TASK STATEMENT —
The response should hold each line from the entries below where "resolve" is found.

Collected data

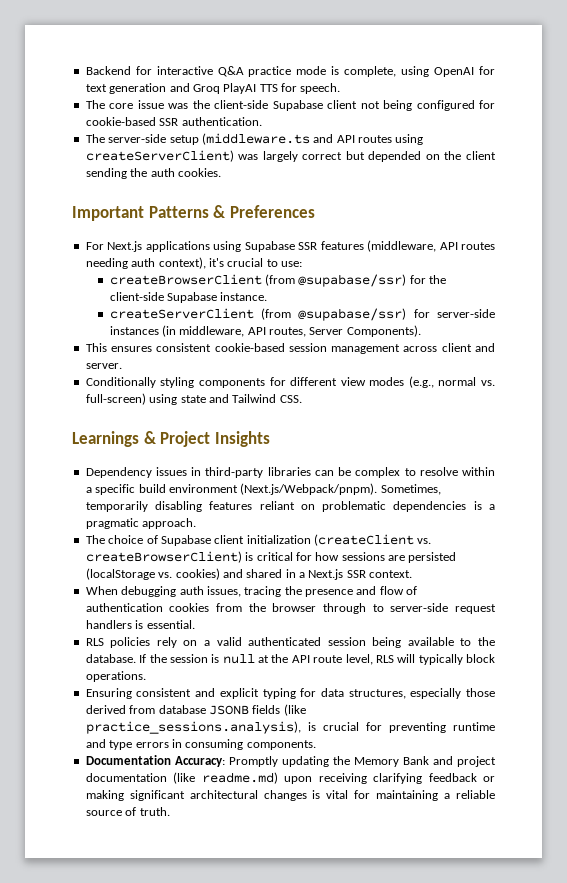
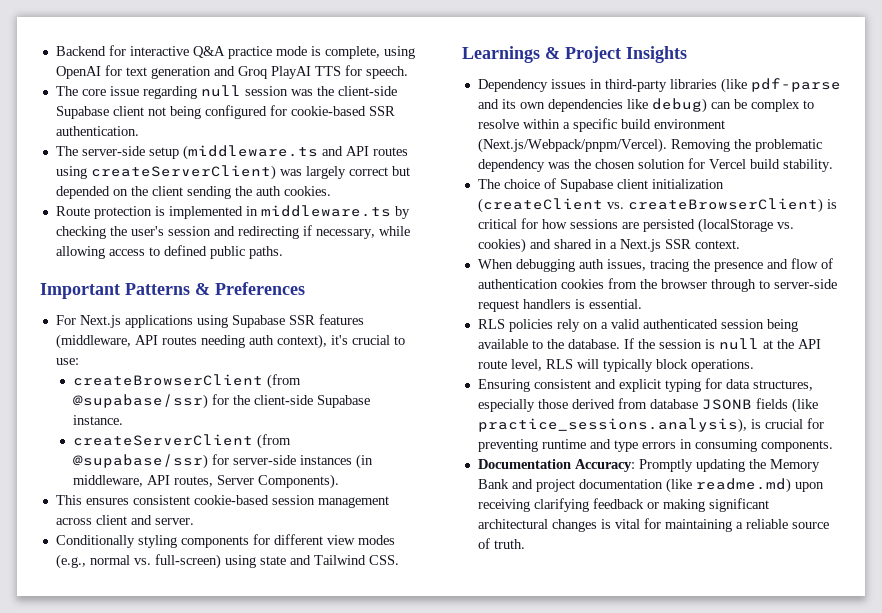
- The core issue was the client-side Supabase client not being configured for cookie-based SSR authentication.
+ The core issue regarding null session was the client-side Supabase client not being configured for cookie-based SSR authentication.
+ Route protection is implemented in middleware.ts by checking the user's session and redirecting if necessary, while allowing access to defined public paths.
- Dependency issues in third-party libraries can be complex to resolve within a specific build environment (Next.js/Webpack/pnpm). Sometimes, temporarily disabling features reliant on problematic dependencies is a pragmatic approach.
+ Dependency issues in third-party libraries (like pdf-parse and its own dependencies like debug) can be complex to resolve within a specific build environment (Next.js/Webpack/pnpm/Vercel). Removing the problematic dependency was the chosen solution for Vercel build stability.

TASK RESULT —
- Dependency issues in third-party libraries can be complex to resolve within a specific build environment (Next.js/Webpack/pnpm). Sometimes, temporarily disabling features reliant on problematic dependencies is a pragmatic approach.
+ Dependency issues in third-party libraries (like pdf-parse and its own dependencies like debug) can be complex to resolve within a specific build environment (Next.js/Webpack/pnpm/Vercel). Removing the problematic dependency was the chosen solution for Vercel build stability.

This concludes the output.